Spike — right primitive for email-blast checkout: Payment Links vs lazy-mint vs 30d TTL #489

Open
opened 2026-04-17 16:33:27 +00:00 by forgejo_admin · 0 comments

Type

Spike

Lineage

Standalone — emerged from the 2026-04-17 Utah Invitational stranded-orders investigation. The 30-day-TTL patch (sibling Bug issue) stops the immediate bleed; this spike picks the permanent architecture so we don't hit a 30-day cliff on the next late-opening parent.

Repo

forgejo_admin/basketball-api (primary — this is where the decision will be implemented; touches westside-app only if lazy-mint wins)

Question

Which payment primitive should basketball-api use for email-blast checkout flows (tournament fees, monthly fees, future campaigns): Stripe Payment Links, lazy-mint /pay/{order_token}, or keep Checkout Sessions with 30d TTL?

What to Explore

  1. Stripe Payment Links (stripe.PaymentLink.create):

    • Do they actually never expire? Verify in Stripe docs + test with a live link aged past 30 days.
    • Can they carry per-order metadata (order_id, player_id, product_id) such that the current webhook handler at routes/webhooks.py::_handle_generic_order_completed still matches?
    • Do they support the same success/cancel URL redirect we use today?
    • Any gotchas with tax collection, subscription mode, or line-item pricing?
    • Stripe fee difference vs Checkout Session?
  2. Lazy-mint /pay/{order_token}:

    • Email carries an opaque per-order token (e.g. a signed JWT or a DB-backed token row).
    • On click, backend route mints a fresh stripe.checkout.Session with 24h TTL and redirects to session.url.
    • Session is always fresh; TTL becomes irrelevant.
    • Where does the route live? basketball-api (backend redirect) or westside-app (page that calls basketball-api)?
    • Failure modes: what does the parent see if our service is down when they click?
    • Token forgery: how do we bind token → order immutably?
  3. Keep Checkout Sessions with 30d TTL (the patch from the Bug issue):

    • Covers ~99% of real parent open latency.
    • Hard ceiling: parent opens email on day 31 → same broken experience Daniel had.
    • Is that acceptable given expected email re-engagement behavior?

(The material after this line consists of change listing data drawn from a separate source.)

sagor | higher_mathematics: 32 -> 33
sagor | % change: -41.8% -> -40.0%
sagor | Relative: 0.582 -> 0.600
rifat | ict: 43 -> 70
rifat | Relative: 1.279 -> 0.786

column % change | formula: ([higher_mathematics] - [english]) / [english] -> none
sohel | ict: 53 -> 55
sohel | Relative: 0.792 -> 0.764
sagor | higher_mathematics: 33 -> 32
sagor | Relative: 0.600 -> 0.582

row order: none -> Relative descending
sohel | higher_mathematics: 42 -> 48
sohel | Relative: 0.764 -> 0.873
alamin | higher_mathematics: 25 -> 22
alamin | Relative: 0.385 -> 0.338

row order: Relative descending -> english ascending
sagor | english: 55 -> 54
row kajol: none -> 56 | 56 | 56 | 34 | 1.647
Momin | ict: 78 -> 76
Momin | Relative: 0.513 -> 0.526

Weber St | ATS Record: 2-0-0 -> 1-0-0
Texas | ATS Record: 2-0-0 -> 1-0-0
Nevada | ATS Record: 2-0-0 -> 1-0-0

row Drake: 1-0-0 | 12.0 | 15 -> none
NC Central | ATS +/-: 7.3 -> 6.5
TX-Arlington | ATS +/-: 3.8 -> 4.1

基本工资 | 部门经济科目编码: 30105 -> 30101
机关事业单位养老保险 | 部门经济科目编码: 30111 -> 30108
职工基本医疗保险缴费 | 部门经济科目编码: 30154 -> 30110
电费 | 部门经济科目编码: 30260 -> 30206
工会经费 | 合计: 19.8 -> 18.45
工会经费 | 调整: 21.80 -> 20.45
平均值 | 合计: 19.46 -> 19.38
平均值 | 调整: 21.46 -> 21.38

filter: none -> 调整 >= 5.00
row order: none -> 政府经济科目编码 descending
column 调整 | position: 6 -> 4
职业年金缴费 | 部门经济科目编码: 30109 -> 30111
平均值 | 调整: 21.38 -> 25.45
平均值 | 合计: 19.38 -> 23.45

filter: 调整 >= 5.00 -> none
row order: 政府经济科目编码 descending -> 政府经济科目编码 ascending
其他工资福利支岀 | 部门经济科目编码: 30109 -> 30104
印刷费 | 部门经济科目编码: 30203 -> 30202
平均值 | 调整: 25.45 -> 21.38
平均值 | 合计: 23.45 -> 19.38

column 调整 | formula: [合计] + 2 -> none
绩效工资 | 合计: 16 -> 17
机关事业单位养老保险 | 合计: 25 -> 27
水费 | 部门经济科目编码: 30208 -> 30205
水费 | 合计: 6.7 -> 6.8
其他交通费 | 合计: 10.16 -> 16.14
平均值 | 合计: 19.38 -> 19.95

For each option, evaluate on:

  • Parent UX: number of clicks, perceived reliability
  • Operational complexity: new routes/primitives to maintain
  • Fulfillment tracking: webhook match rate stays 100%?
  • Cost: Stripe fees + engineering maintenance
  • Failure modes: what breaks when backend/Stripe/network is down
  • Migration path: how do we cut over without regressing paid/pending orders

Reference existing code:

  • src/basketball_api/services/tournament_checkout.py — blessed helper
  • src/basketball_api/routes/webhooks.py::_handle_generic_order_completed — webhook matcher
  • docs/tournament-billing-runbook.md — current (incorrect) framing

Also consider the monthly-fee retry cohort (parents 111, 118, 127 each had 2–4 canceled sessions before succeeding). The right architecture eliminates those retries.

Success Criteria

  • ADR committed at docs/adr-payment-blast-pattern.md
  • All three options analyzed on each dimension above with evidence, not opinion
  • Decisive recommendation (no "it depends")
  • Migration checklist with specific file touches per affected call site
  • Follow-up Feature issue filed for the implementation (if recommendation is option 1 or 2)
  • Or: "no further action — keep 30d TTL" conclusion with reasoning documented
  • Lucas approves recommendation before any implementation tickets land

Time-box

Maximum time to spend: 1 session (~2-3 hours). If time-box expires without a decisive recommendation, close spike with documented findings and escalate to Lucas for direction. Rabbit-hole risk: getting lost comparing every Stripe product. Anchor on "what ships this quarter" when stuck.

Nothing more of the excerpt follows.